Your goal: Exactly the lines from the beginning of the records to the line with "[260,547,296,559] ...)) ->", both ends included, are to be given again, and pictures are to be left out.

Items listed in a dataset:
****************

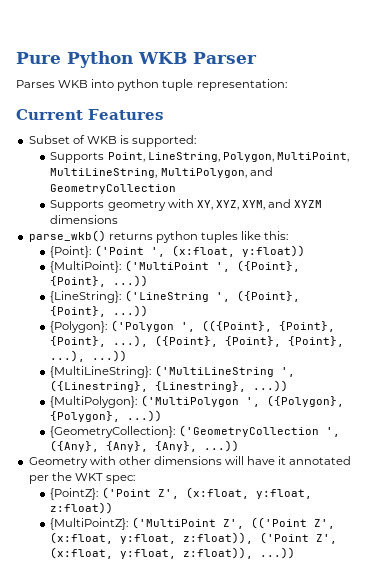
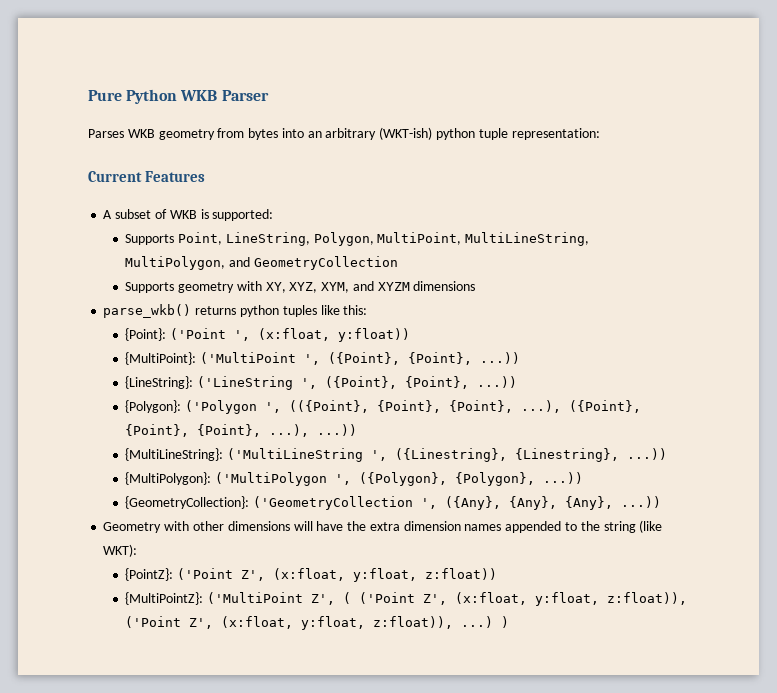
[91,79,115,88] into -> [158,127,433,140] geometry from bytes into an arbitrary (WKT-ish)
[28,135,70,144] Subset -> [103,209,152,219] A subset
[278,456,352,465] [28,472,135,484] it annotated per the WKT spec: -> [347,520,663,533] [103,544,138,557] the extra dimension names appended to the string (like WKT):
[250,517,307,529] (('Point -> [342,592,415,604] ( ('Point
[260,547,296,559] ...)) -> [461,616,510,628] ...) )

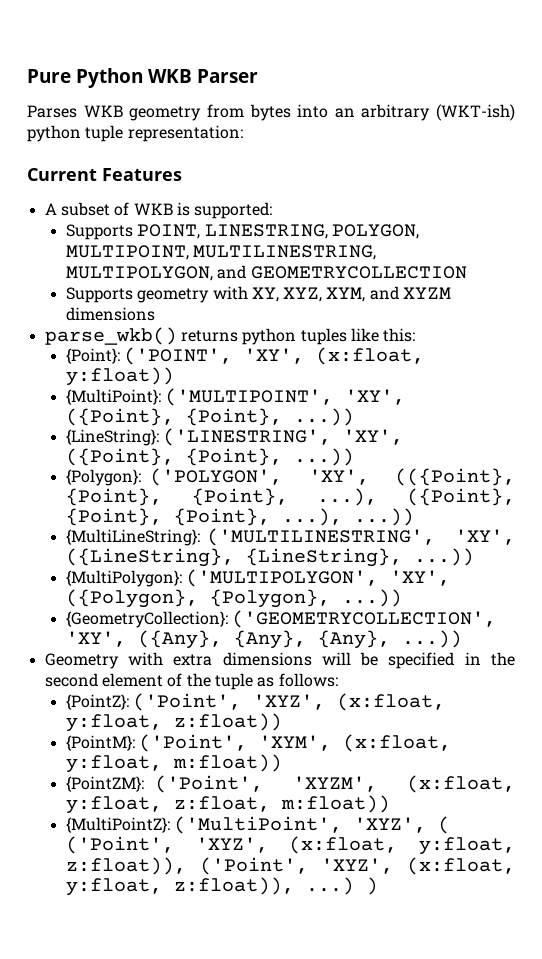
[177,232,590,246] [125,256,398,270] Point, LineString, Polygon, MultiPoint, MultiLineString, MultiPolygon, and GeometryCollection -> [137,224,419,239] [65,245,377,260] [65,265,467,281] POINT, LINESTRING, POLYGON, MULTIPOINT, MULTILINESTRING, MULTIPOLYGON, and GEOMETRYCOLLECTION
[169,328,250,341] ('Point ', -> [124,347,305,365] ('POINT', 'XY',
[199,352,320,365] ('MultiPoint ', -> [165,388,406,406] ('MULTIPOINT', 'XY',
[196,376,317,390] ('LineString ', -> [163,428,404,446] ('LINESTRING', 'XY',
[184,400,281,414] ('Polygon ', -> [150,468,369,486] ('POLYGON', 'XY',
[226,448,619,462] ('MultiLineString ', ({Linestring}, {Linestring}, -> [207,528,515,546] [65,548,402,567] ('MULTILINESTRING', 'XY', ({LineString}, {LineString},
[214,472,351,486] ('MultiPolygon ', -> [186,569,451,587] ('MULTIPOLYGON', 'XY',
[252,496,437,510] ('GeometryCollection ', -> [232,610,497,628] [65,631,126,647] ('GEOMETRYCOLLECTION', 'XY',
[192,521,224,531] other -> [173,654,213,666] extra
[316,520,663,533] [103,544,138,557] have the extra dimension names appended to the string (like WKT): -> [360,652,515,669] [44,673,338,690] be specified in the second element of the tuple as follows:
[176,568,265,581] ('Point Z', -> [133,693,326,711] ('Point', 'XYZ',
[125,592,687,606] [125,616,214,629] {MultiPointZ}: ('MultiPoint Z', ( ('Point Z', (x:float, y:float, z:float)), ('Point Z', -> [65,734,452,752] [65,754,282,773] [65,775,515,793] [65,795,390,814] [65,816,451,834] [65,836,515,855] [65,857,394,875] {PointM}: ('Point', 'XYM', (x:float, y:float, m:float)) // {PointZM}: ('Point', 'XYZM', (x:float, y:float, z:float, m:float)) // {MultiPointZ}: ('MultiPoint', 'XYZ', ( ('Point', 'XYZ', (x:float, y:float, z:float)), ('Point', 'XYZ',

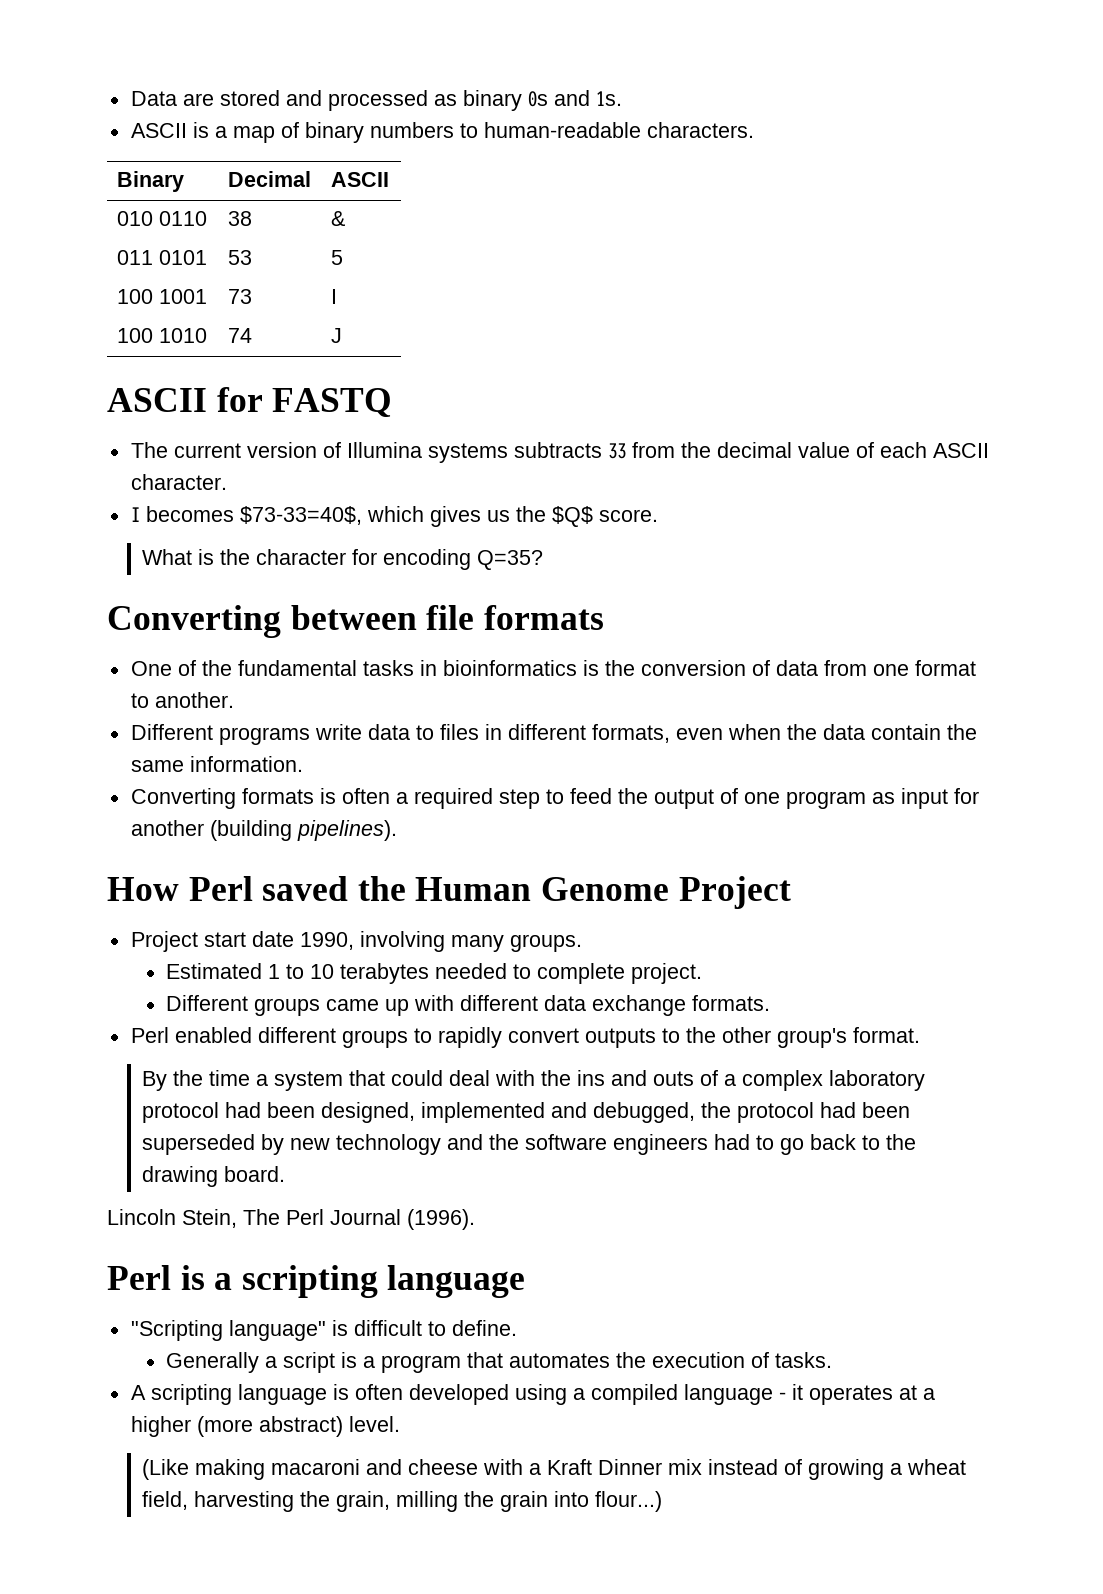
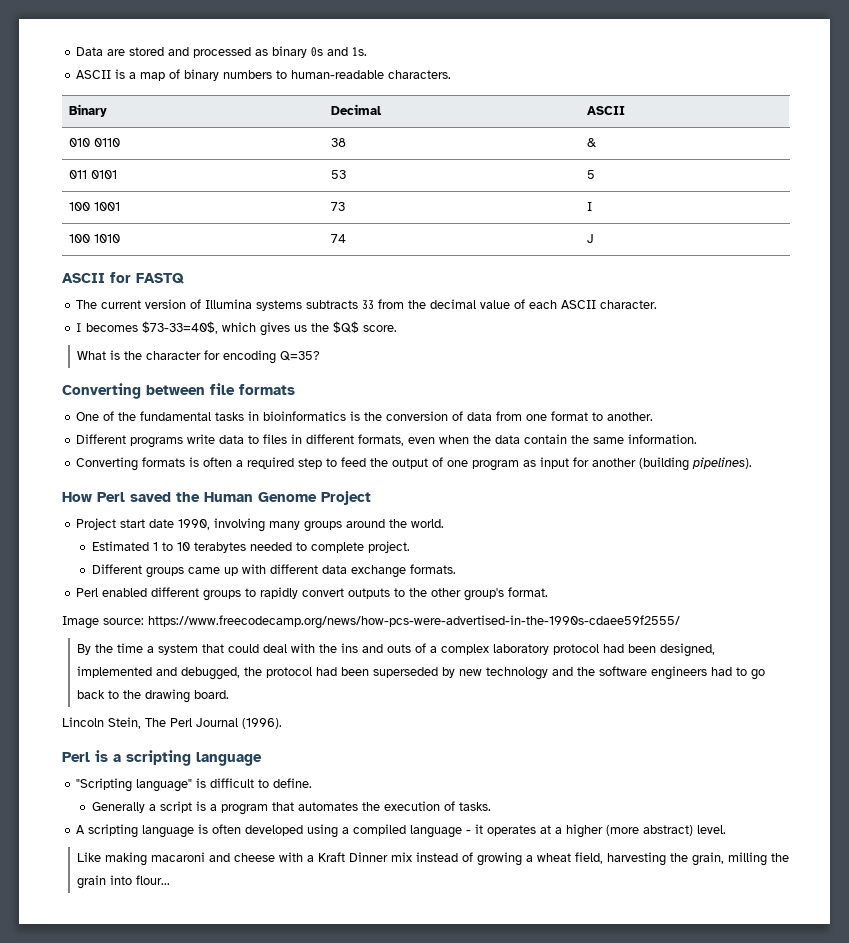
[509,934,582,952] groups. -> [304,519,445,532] groups around the world.
(920, 1035) none -> [62,615,680,629] // Image source: https://www.freecodecamp.org/news/how-pcs-were-advertised-in-the-1990s-cdaee59f2555/
[142,1459,190,1480] (Like -> [77,852,102,862] Like
[595,1491,663,1512] flour...) -> [136,875,171,885] flour...

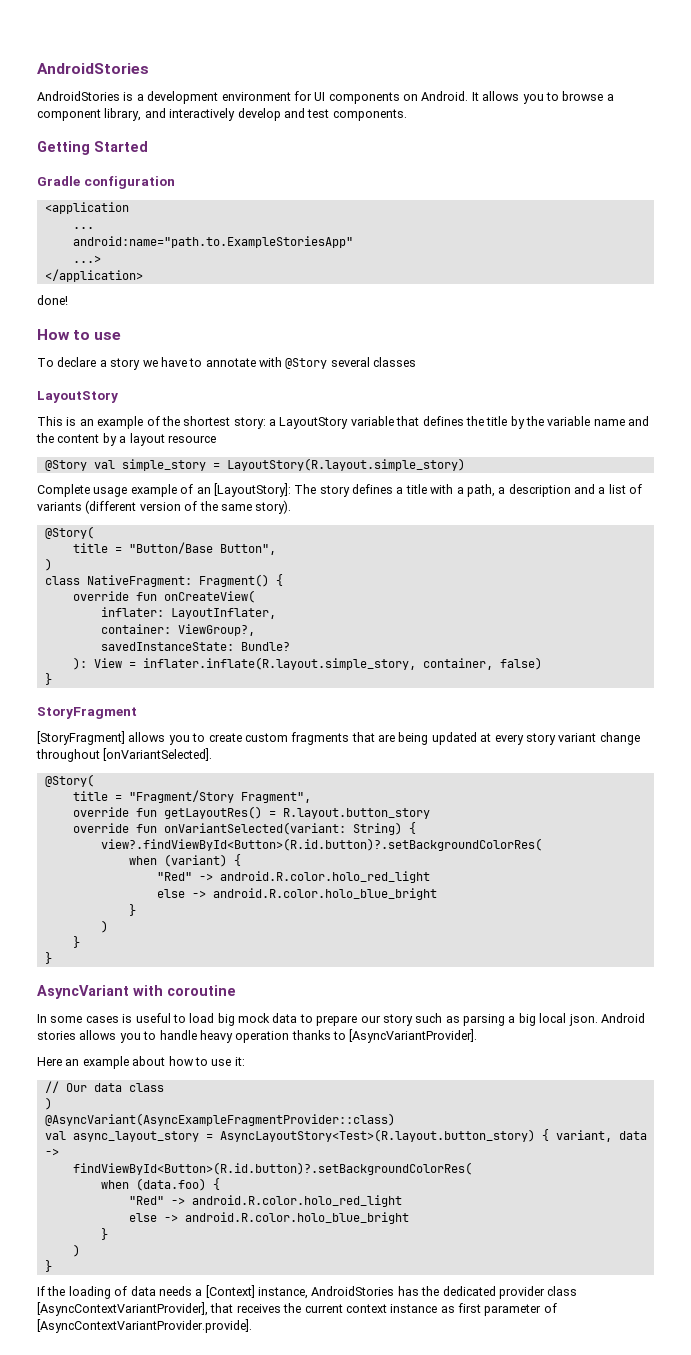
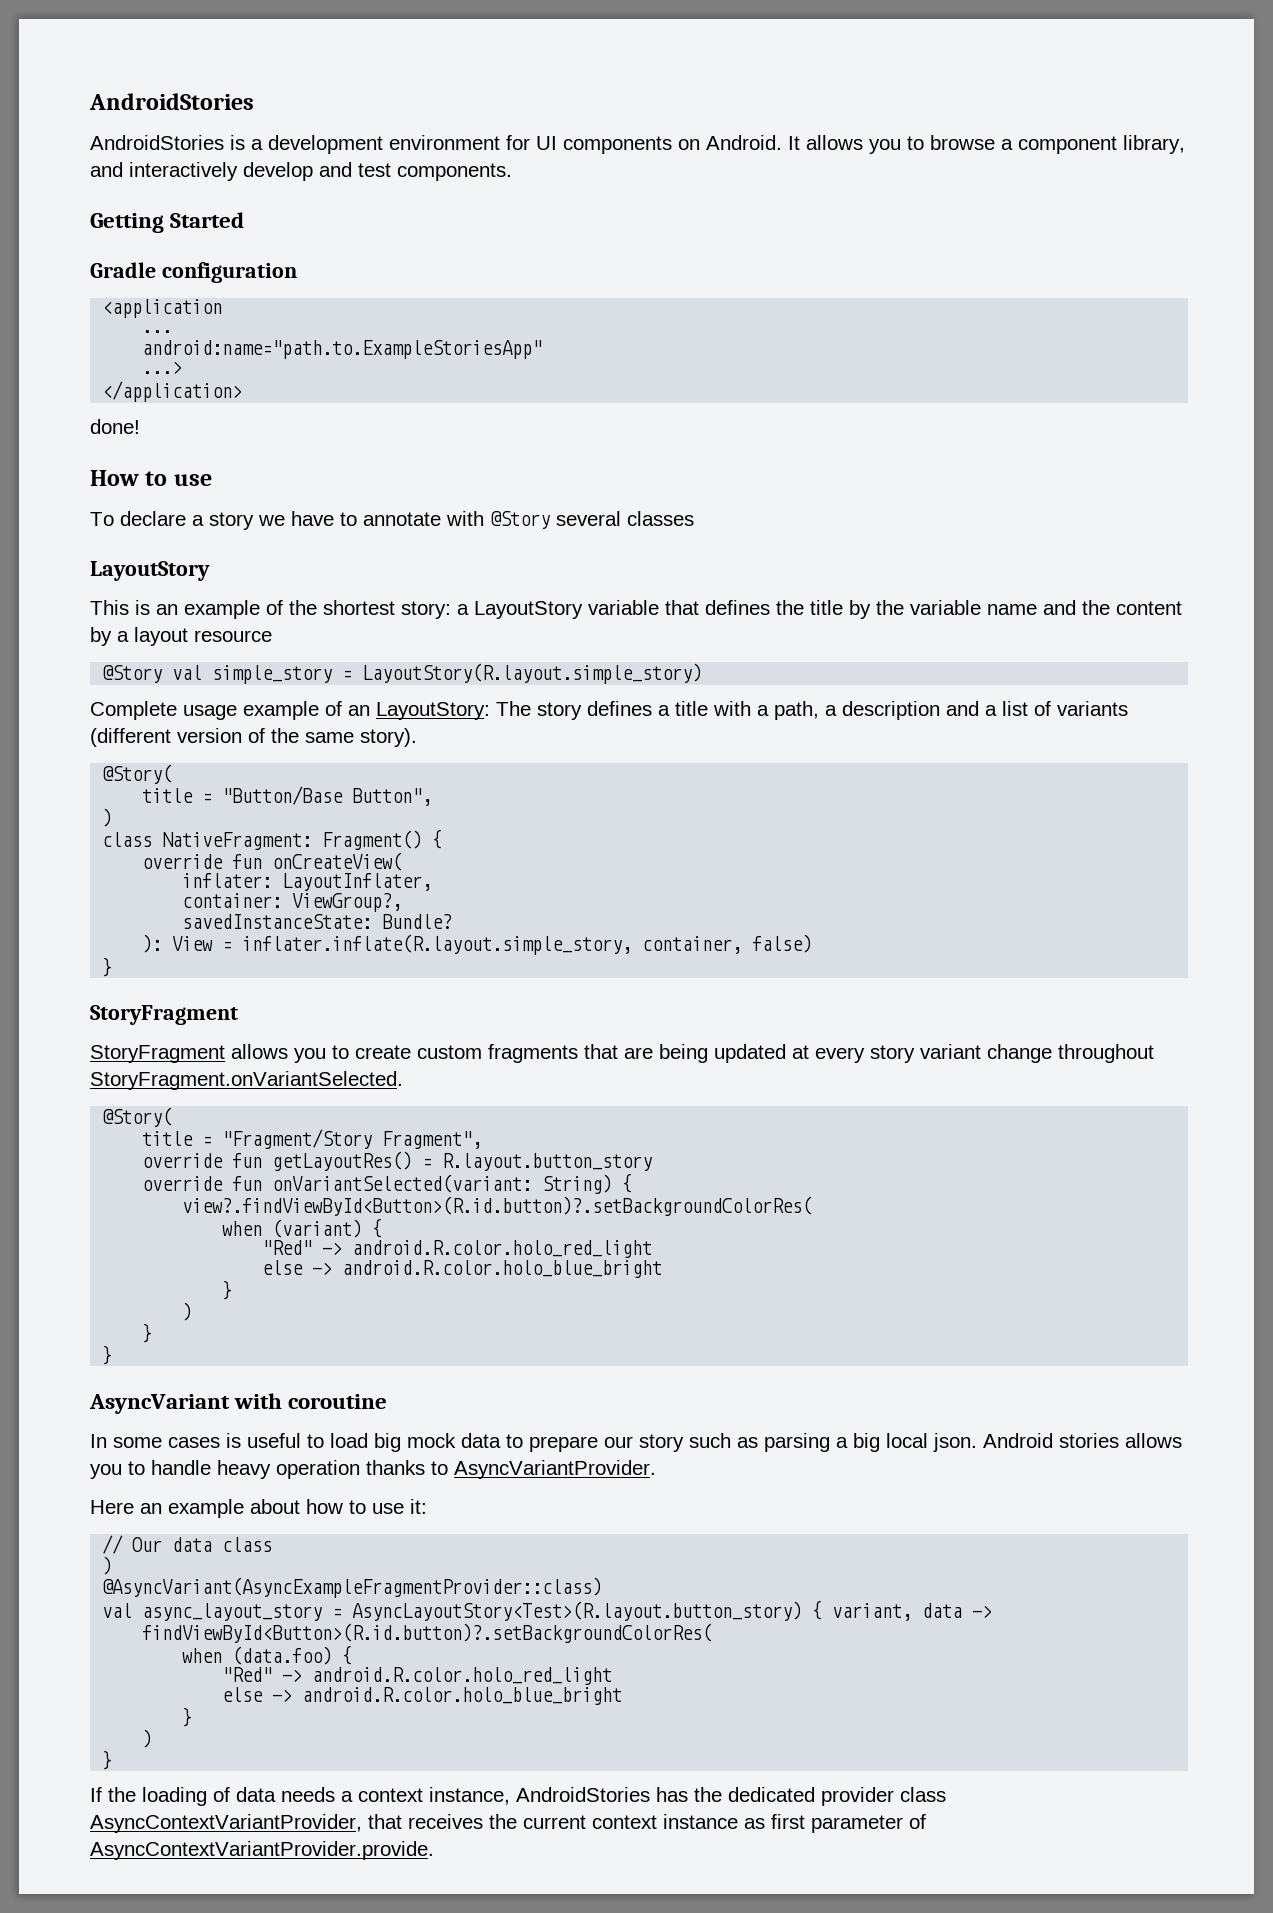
[213,483,291,497] [LayoutStory]: -> [376,702,490,720] LayoutStory:
[37,731,125,745] [StoryFragment] -> [90,1045,225,1063] StoryFragment
[103,748,213,761] [onVariantSelected]. -> [90,1071,403,1090] StoryFragment.onVariantSelected.
[349,1029,478,1043] [AsyncVariantProvider]. -> [454,1460,656,1479] AsyncVariantProvider.
[205,1285,255,1298] [Context] -> [358,1788,423,1802] context
[37,1302,208,1316] [AsyncContextVariantProvider], -> [90,1814,362,1833] AsyncContextVariantProvider,
[37,1319,252,1333] [AsyncContextVariantProvider.provide]. -> [90,1841,434,1860] AsyncContextVariantProvider.provide.

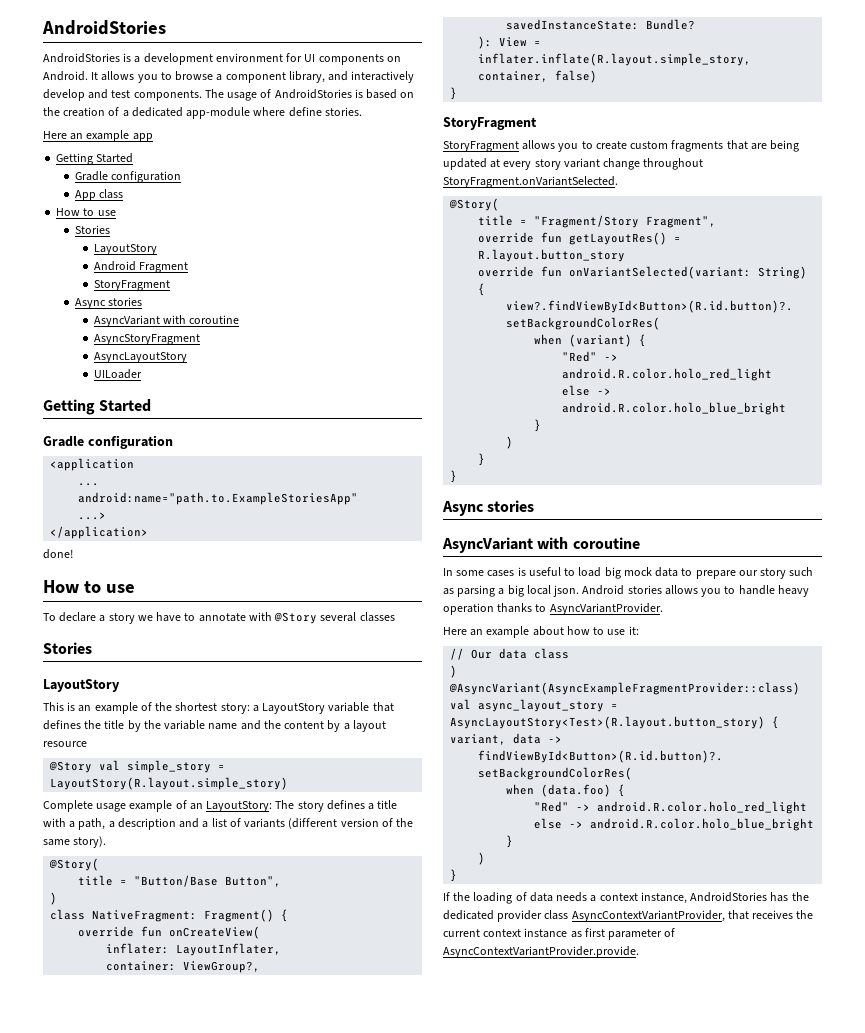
(512, 172) none -> [204,89,415,101] [43,107,362,119] [43,130,153,142] [56,153,134,165] [74,171,182,183] [74,189,124,201] [56,208,116,216] [74,225,110,234] [93,244,157,255] [93,261,188,273] [93,280,170,291] [74,297,143,309] [93,315,240,327] [93,334,200,345] [93,352,187,363] [93,369,142,379] The usage of AndroidStories is based on the creation of a dedicated app-module where define stories. // Here an example app // Getting Started // Gradle configuration // App class // How to use // Stories // LayoutStory // Android Fragment // StoryFragment // Async stories // AsyncVariant with coroutine // AsyncStoryFragment // AsyncLayoutStory // UILoader
(694, 518) none -> [43,642,92,654] // Stories
(113, 1355) none -> [442,500,535,516] // Async stories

****************

Result below:
[91,79,115,88] into -> [158,127,433,140] geometry from bytes into an arbitrary (WKT-ish)
[28,135,70,144] Subset -> [103,209,152,219] A subset
[278,456,352,465] [28,472,135,484] it annotated per the WKT spec: -> [347,520,663,533] [103,544,138,557] the extra dimension names appended to the string (like WKT):
[250,517,307,529] (('Point -> [342,592,415,604] ( ('Point
[260,547,296,559] ...)) -> [461,616,510,628] ...) )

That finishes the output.